What the exercise asks — Using the entries below, output exactly the lines from the one containing "- В субботу" through the final line, both included, and no others.

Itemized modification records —
*** Begin section ***

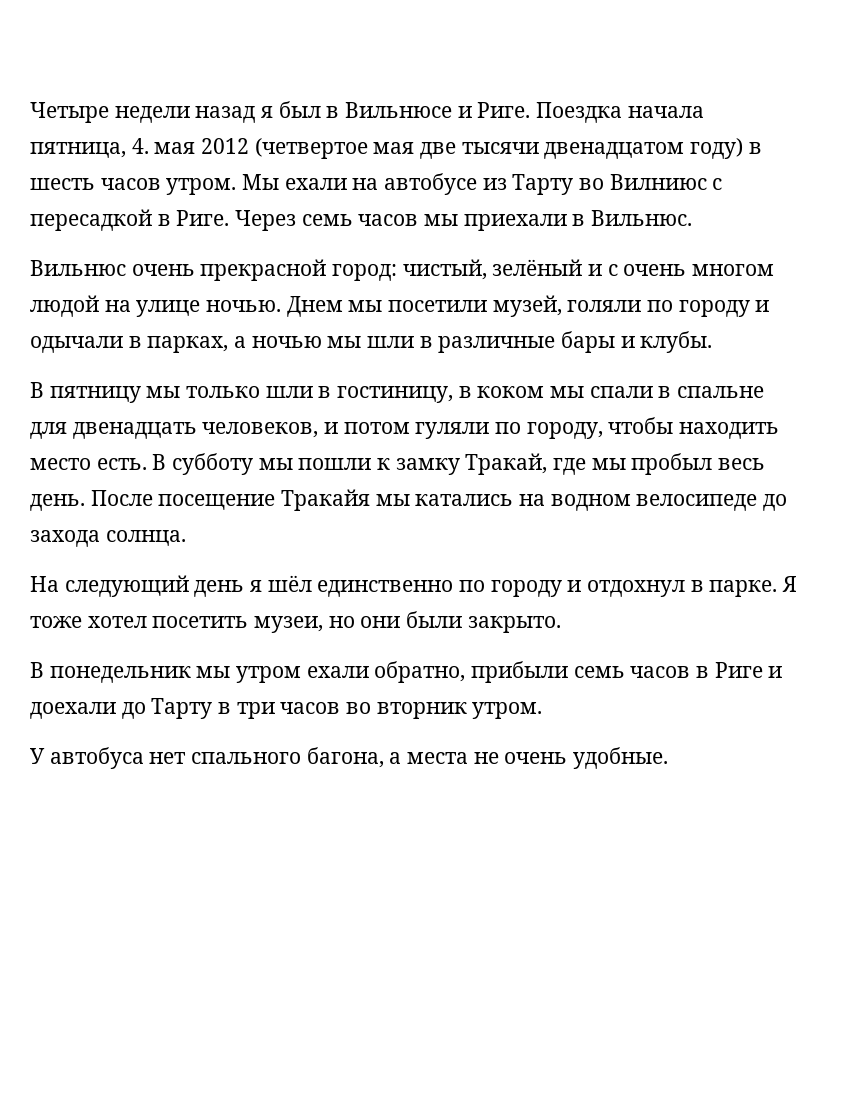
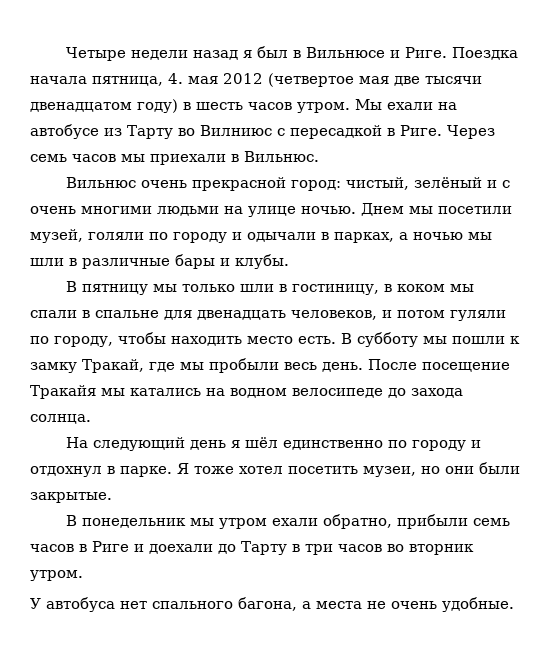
- Вильнюс очень прекрасной город: чистый, зелёный и с очень многом людой на улице ночью.
+ Вильнюс очень прекрасной город: чистый, зелёный и с очень многими людьми на улице ночью.
- В субботу мы пошли к замку Тракай, где мы пробыл весь день.
+ В субботу мы пошли к замку Тракай, где мы пробыли весь день.
- Я тоже хотел посетить музеи, но они были закрыто.
+ Я тоже хотел посетить музеи, но они были закрытые.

*** End section ***

Response area —
- В субботу мы пошли к замку Тракай, где мы пробыл весь день.
+ В субботу мы пошли к замку Тракай, где мы пробыли весь день.
- Я тоже хотел посетить музеи, но они были закрыто.
+ Я тоже хотел посетить музеи, но они были закрытые.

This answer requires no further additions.